Shire councillors last week approved the spending of $250,000 of ratepayer funds for the Mornington Pier Forecourt Plan.
This will be combined with $365,000 from a state government boating safety and facilities fund with the balance coming from Parks Victoria.
The work will level the area between the pier and the yacht club, and there will be a roundabout at the pier end of Schnapper Point Drive to enable cars and buses to turn more easily. Other items will include bollards, trees and shrubs, information signs and street lighting.
But the long-term problem of traffic congestion and lack of parking at peak summer times will not be solved.
Members of Mornington Harbour Precinct Working Group have been wrestling with competing interests since the group was formed in mid-2012 after Mornington Peninsula Shire councillors knocked back Mornington Yacht Club’s proposal for a private marina in the harbour.
The working group includes state government bureaucrats, shire officers, members of Mornington Environment Association and a foreshore advisory group, a charter boat representative, yacht club members and other stakeholders.
Several reports have been prepared for and analysed by the working group, with one traffic consultant’s report saying the problems cannot be solved unless the shire and state are prepared to spend millions of dollars.
Another consultant submitted a report calling for a new version of the marina but this was axed.
The shire will now continue working on the Mornington Harbour Precinct Plan but its implementation will require a large contribution from the state government.
Shire officers will prepare a further report for council’s consideration to form a Mornington Harbour Precinct Reference Group, as recommended by the working group.
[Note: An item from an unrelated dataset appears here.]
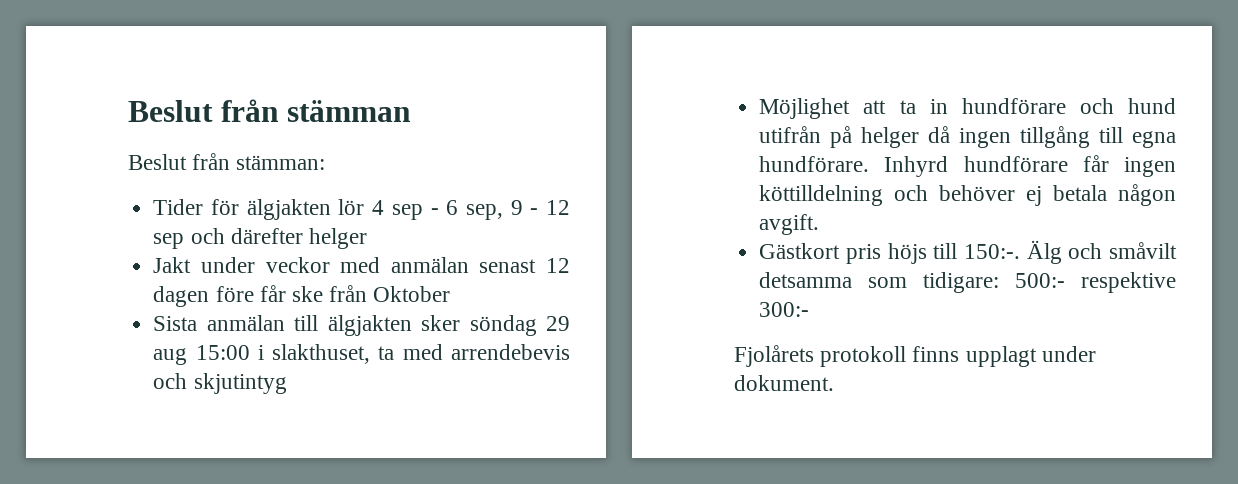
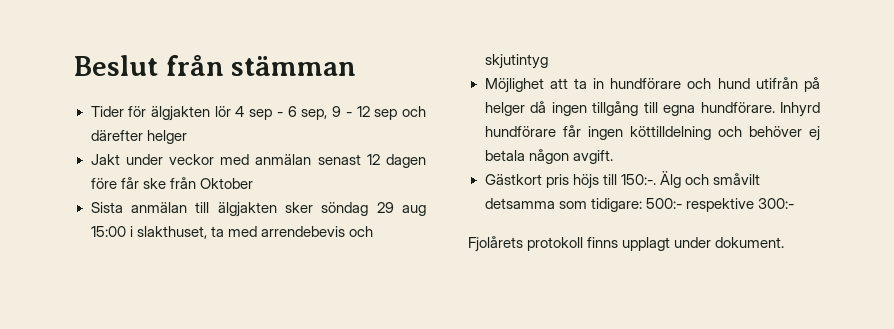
[128,153,326,170] // Beslut från stämman: -> (357, 66) none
Mornington has outgrown its little harbour precinct but the real problem is lack of room to expand car parking. The plan approved last week will see a loss of about seven parking spaces.
Suggestions of cutting into unstable cliffs to create more parking have been rejected by some working group members. The yacht club is resisting a call for its hardstand area to be reduced.
Mornington Environment Association president Jan Oliver said the long-term solution to lack of parking was to create a “park and ride” service similar to the one that operates for Beleura House and Garden in Kalimna Drive. Visitors to the historic property must park at Mornington Peninsula Regional Gallery and are transported cross town by bus. (Visitors have been parking at Mornington Golf Club during the Archibald Prize exhibition at the gallery.)
“We suggested the shire consider the fire brigade training area in Mornington Park for overflow cars. The area has not been used by the brigade for many years, is sealed and has access via Flinders Drive,” she said.
The forecourt work is expected to be done between mid-April and July 2015.